To investigate this fundamental question, with colleagues we developed a mathematical method that is not only able to detect the cell assemblies but is also able to tell us what is the temporal precision of their activity pattern. By using this method on neuronal recordings from different brain regions, we saw that both theories of neural coding are correct. But it depends on the brain region and the type of task that the animal was performing. This is because there are different processes in the brain, likely modulating the precision of the neurons’ firing rate, which are recruited when needed by different tasks. What we saw was that the same task could produce activity at different temporal scales and temporal patterns in different brain regions, but also that the same region might use different coding when engaged in different tasks. So, it’s important to keep in mind that both rate coding and temporal coding exist in the brain – it depends on the brain region and task. 
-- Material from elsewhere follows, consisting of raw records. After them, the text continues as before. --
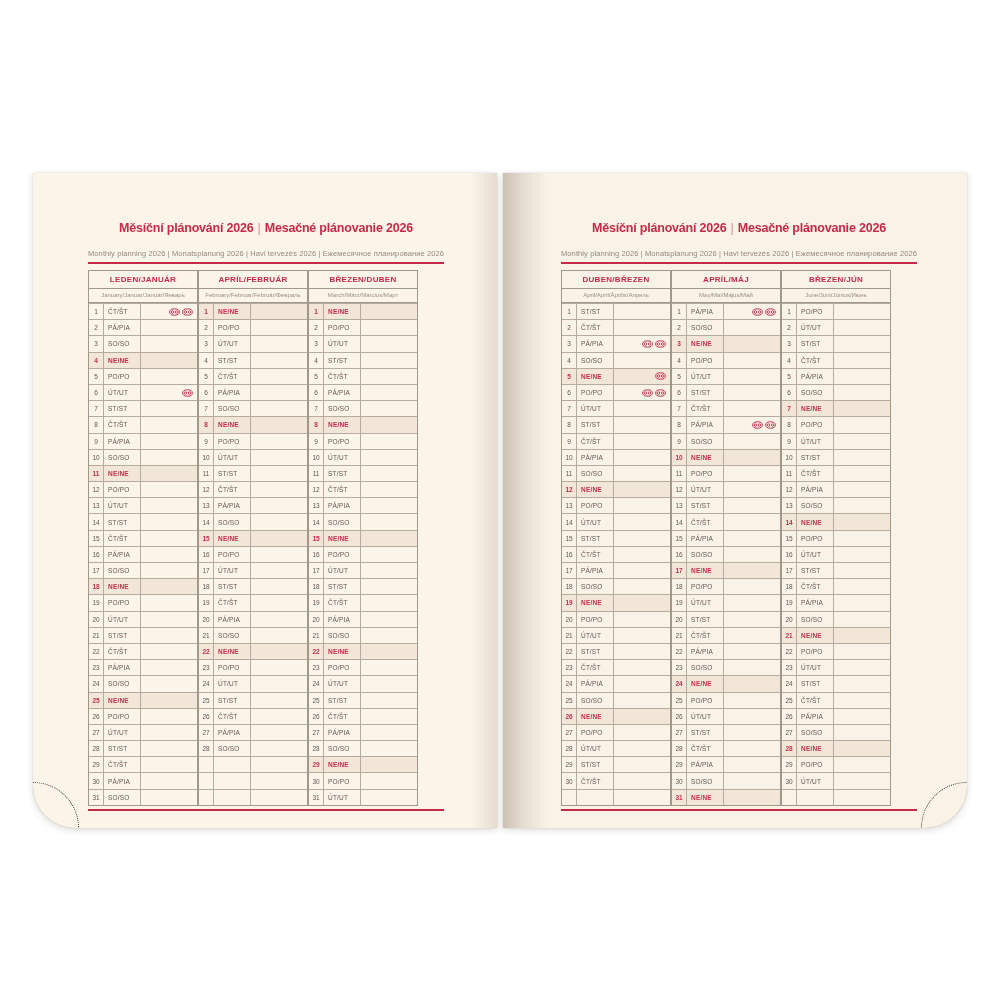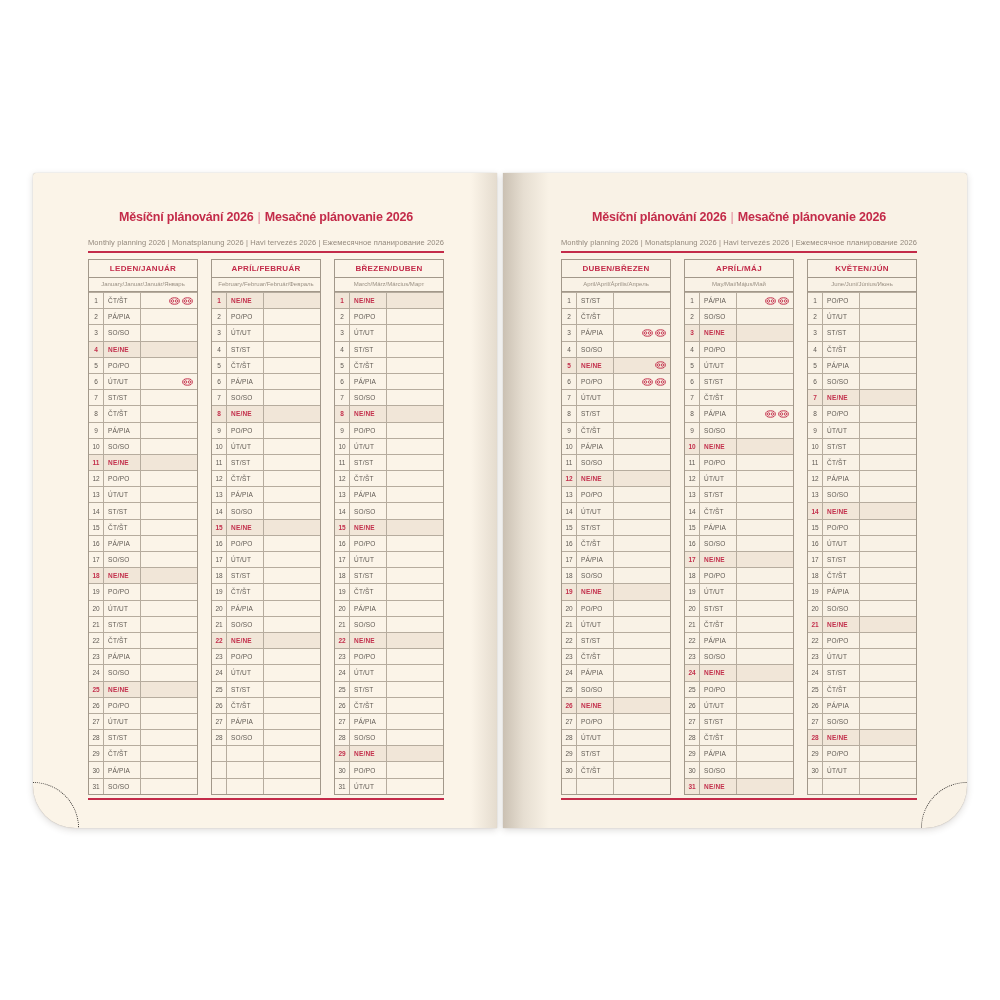"Měsíční plánování 2026 | Mesačné" .content { top: 1px -> 12px }
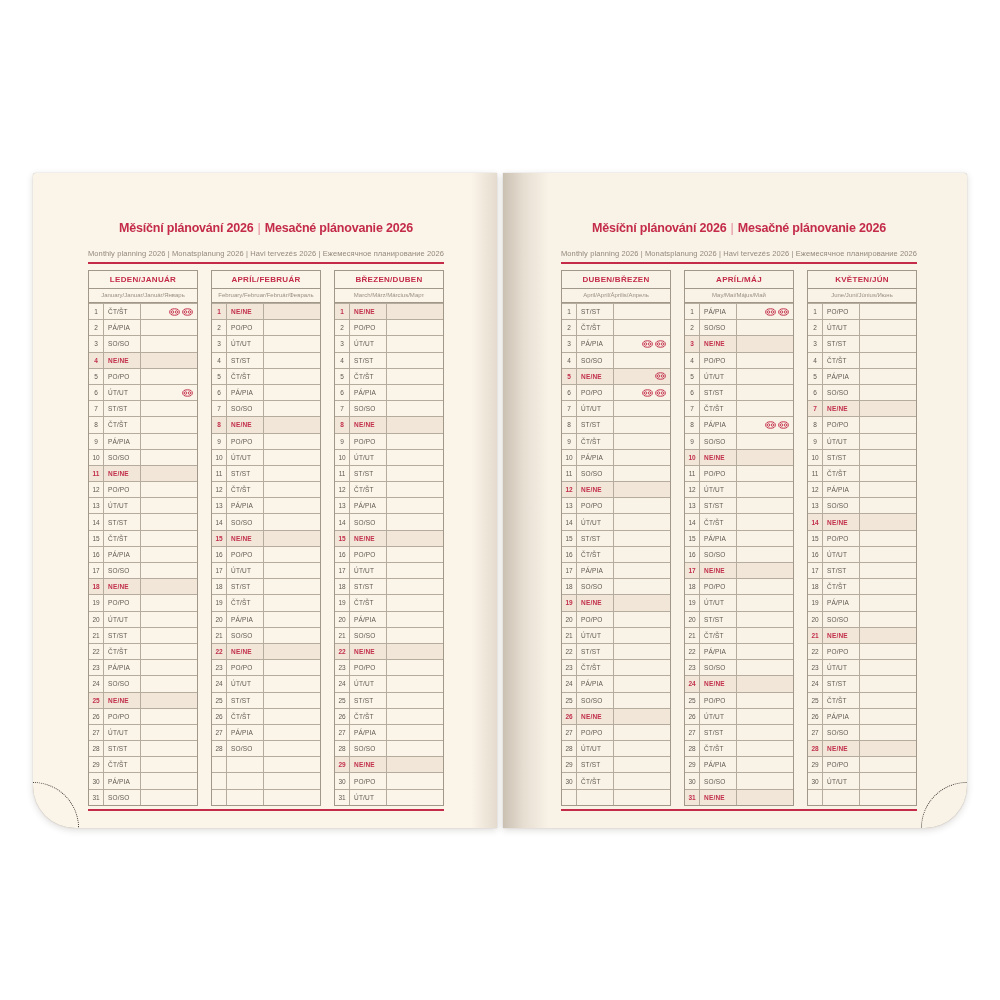"LEDEN/JANUÁR" .months { gap: 13px -> none }
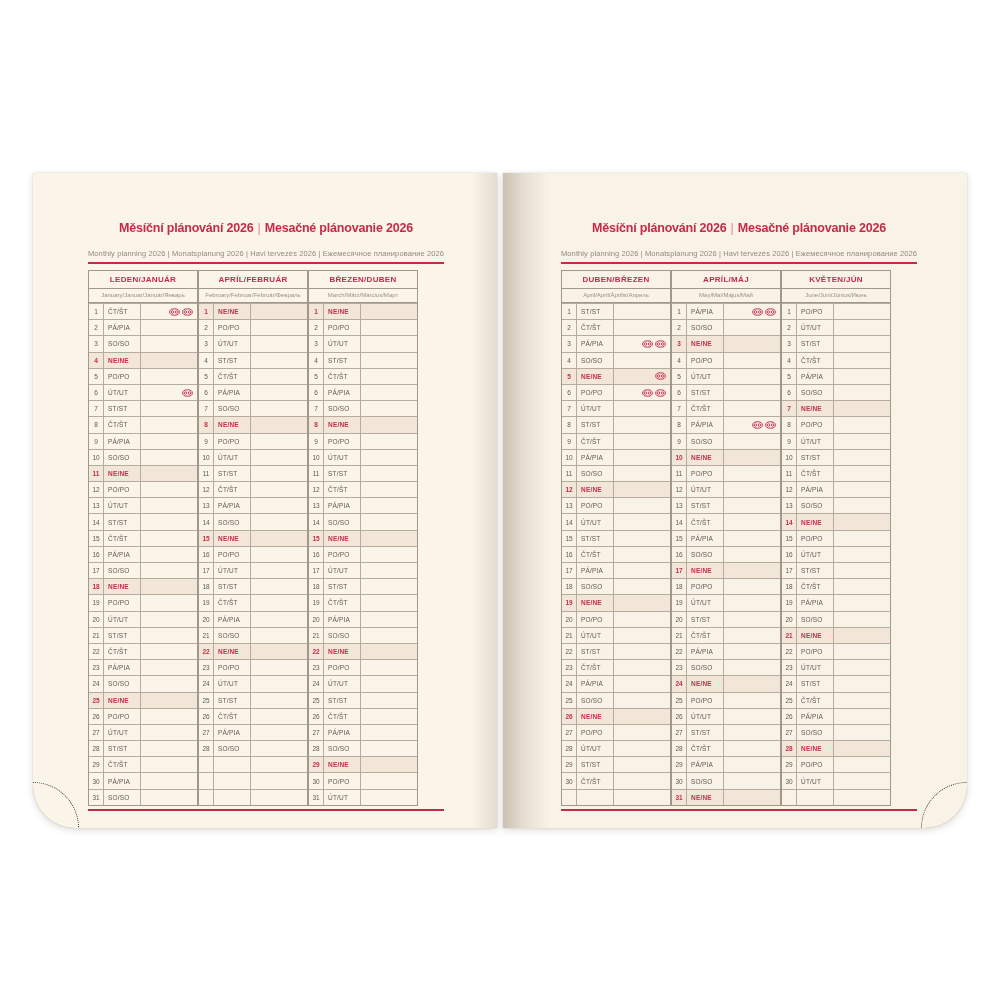"KVĚTEN/JÚN" div.month-header { text: KVĚTEN/JÚN -> BŘEZEN/JÚN }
What implications do your findings have for humans? 

Animals and humans are not so different after all, so understanding how the information is encoded and which part of the complex mix of electrochemical processes constantly going on in our brain is actually relevant for the execution of a specific cognitive function is an important step in finding ways to help when these functions are impaired. Moreover, similar approaches based on the same fundamental ideas are already applied to human data coming from less invasive techniques such as fMRI or EEG. So we are already in the condition to study the neuronal dynamics of patients and healthy subjects.

About Dr Eleonora Russo

Eleonora Russo is an independent research fellow at the Johannes Gutenberg University of Mainz (Germany). She studied physics at the University of Pisa in Italy and received a PhD in Neuroscience from the International School for Advanced Studies (SISSA) in Trieste for her work on modelling free association dynamics in the cortex. She moved to Mannheim (Germany) as postdoctoral fellow at the Central Institute of Mental Health, where later became an Independent Research Fellow of the Chica and Heinz Foundation. Her research focuses on the investigation of cognitive processes by combining modelling with mining experimental data with statistical machine learning techniques.